Statistical analysis was performed using SPSS software (v 20.0, IBM Corporation, Armonk, NY, USA). Pearson’s chi-square test or Fisher’s exact test were used to compare the frequency of categorical variables between the Stroke+C and Stroke−C groups, and between the POCI and non-POCI groups. Student’s t-test and the Mann–Whitney test were used to compare continuous variables between groups. Univariate and multivariate stepwise analyses were calculated by logistic regression in the case of qualitative variables. A P-value <0.05 was considered statistically significant.
A total of 110 patients were first filtered out for combined diagnosis of ischemic stroke and cervical spondylosis. After checking against the inclusion and exclusion criteria, 38 cases were eventually identified for the Stroke+C study group (Figure 1). Among those 38 patients, nine were women (23.7%) and 27 were men (76.3%). Their mean age was 67.5 (range 46 to 84) years. Another 152 age- and sex-matched ischemic stroke patients without cervical spondylosis were enrolled into the Stroke−C group.

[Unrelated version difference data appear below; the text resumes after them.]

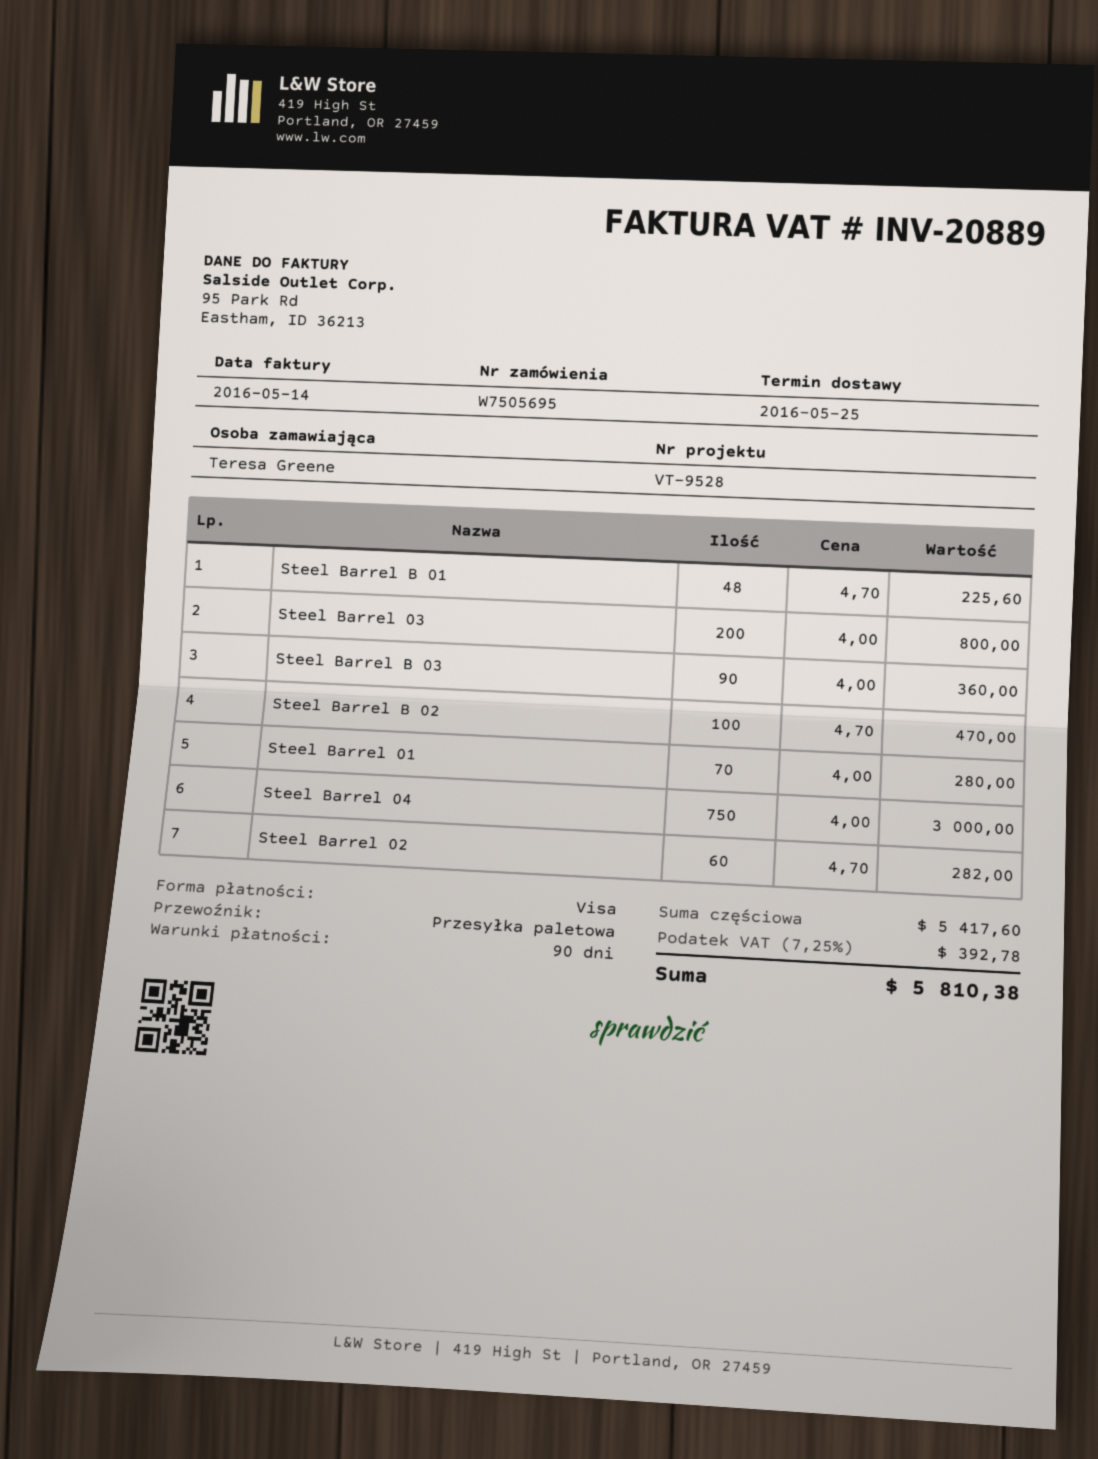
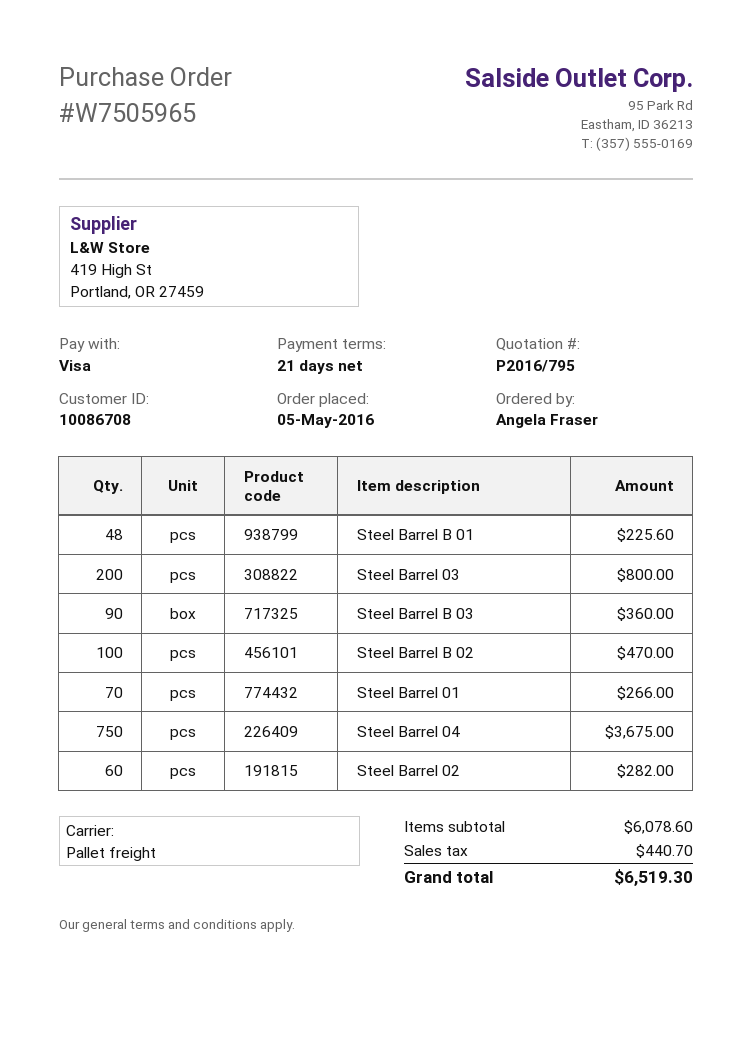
order number: W7505695 -> W7505965
payment terms: 90 days -> 21 days
ordered by: Teresa Greene -> Angela Fraser
Steel Barrel 01: 70 for 280.00 -> 70 for 266.00
Steel Barrel 04: 750 for 3000.00 -> 750 for 3675.00
subtotal: 5417.60 -> 6078.60
tax: 392.78 -> 440.70
total: 5810.38 -> 6519.30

Ischemic stroke patients with and without cervical spondylosis
A comparison of the demographic data and risk factors of the Stroke+C and Stroke−C groups is shown in Table 1. A significantly higher incidence of POCI was found in the Stroke+C (34.2%) group than in the Stroke−C group (17.8%) (odds ratio [OR] =2.41, P<0.05). There were no significant differences between the two groups in other demographic data or risk factors.
Stroke patients with posterior circulation infarcts and non-posterior circulation infarcts
Of the 190 recruited patients, 40 (21.1%) had POCI. The demographic data and risk factors for the POCI and non-POCI groups are shown in Tables 2 and 3. There was a higher incidence of hypertension in the POCI group (82.5%) than in the non-POCI group (58.0%) (OR=3.41, P<0.01). Analogous to the result shown in Table 1, a higher incidence of cervical spondylosis was found in the POCI group (32.5%) than in the non-POCI group (16.7%) (OR=2.41, P<0.05). No significant differences were found for age, sex, or other stroke risk factors between the POCI and non-POCI groups (Table 2).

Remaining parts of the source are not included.